**Task prompt**
Word-for-word reproduction, images excluded: copy every entry below.

**Input material**
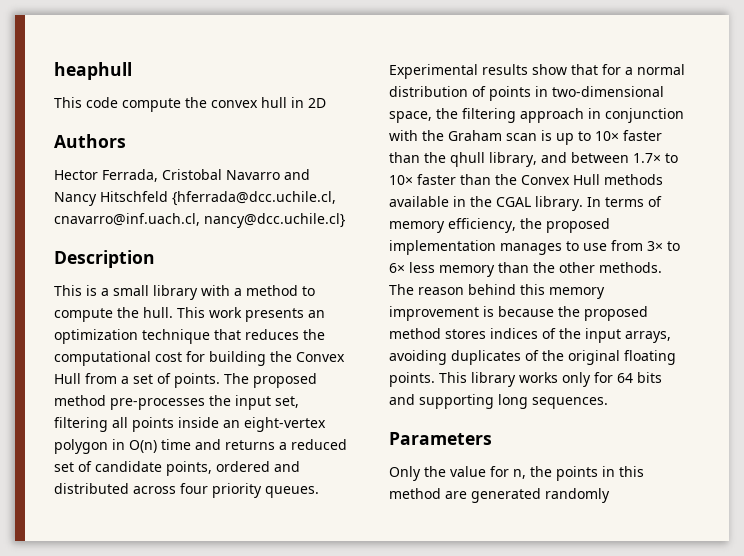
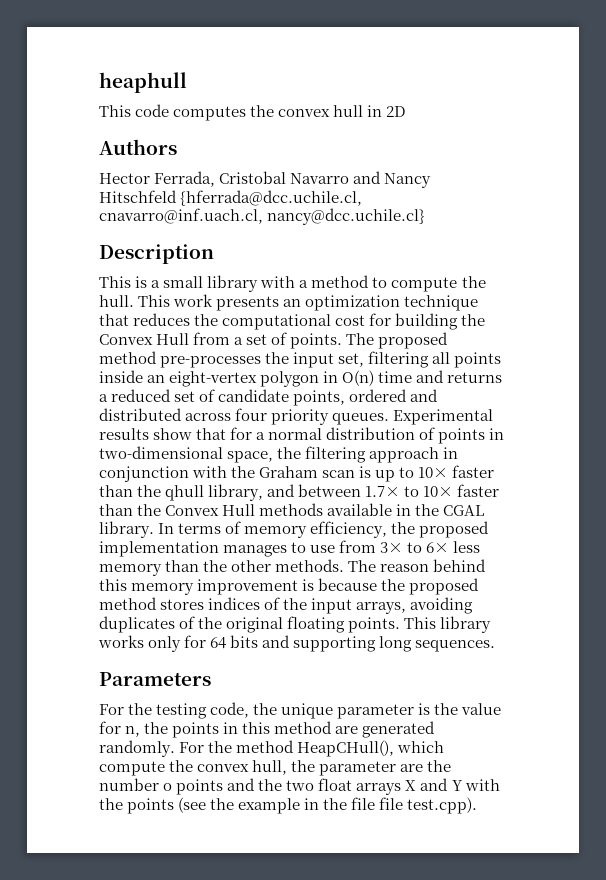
[122,98,181,112] compute -> [173,106,247,121] computes
[389,466,421,481] Only -> [99,702,431,719] For the testing code, the unique parameter is
[545,488,610,503] randomly -> [99,740,445,757] [99,760,452,776] [99,778,500,795] [99,797,478,814] randomly. For the method HeapCHull(), which compute the convex hull, the parameter are the number o points and the two float arrays X and Y with the points (see the example in the file file test.cpp).

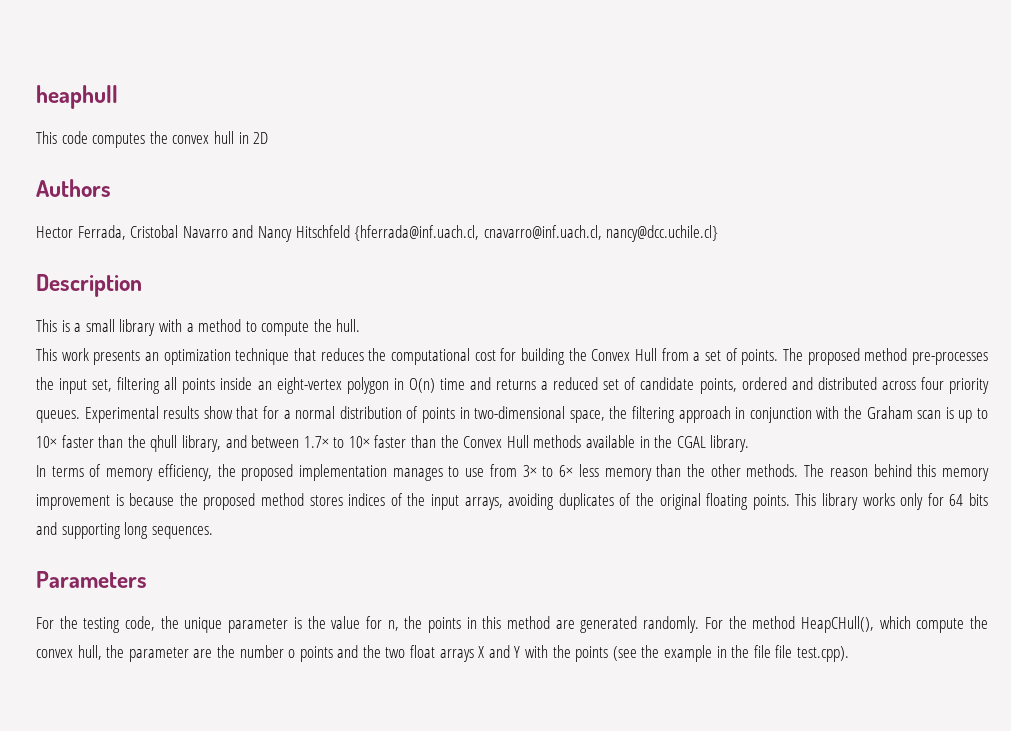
[180,190,363,206] {hferrada@dcc.uchile.cl, -> [354,225,480,241] {hferrada@inf.uach.cl,
(134, 301) none -> (361, 325) //
(154, 529) none -> (750, 443) //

**The answer**
[122,98,181,112] compute -> [173,106,247,121] computes
[389,466,421,481] Only -> [99,702,431,719] For the testing code, the unique parameter is
[545,488,610,503] randomly -> [99,740,445,757] [99,760,452,776] [99,778,500,795] [99,797,478,814] randomly. For the method HeapCHull(), which compute the convex hull, the parameter are the number o points and the two float arrays X and Y with the points (see the example in the file file test.cpp).

[180,190,363,206] {hferrada@dcc.uchile.cl, -> [354,225,480,241] {hferrada@inf.uach.cl,
(134, 301) none -> (361, 325) //
(154, 529) none -> (750, 443) //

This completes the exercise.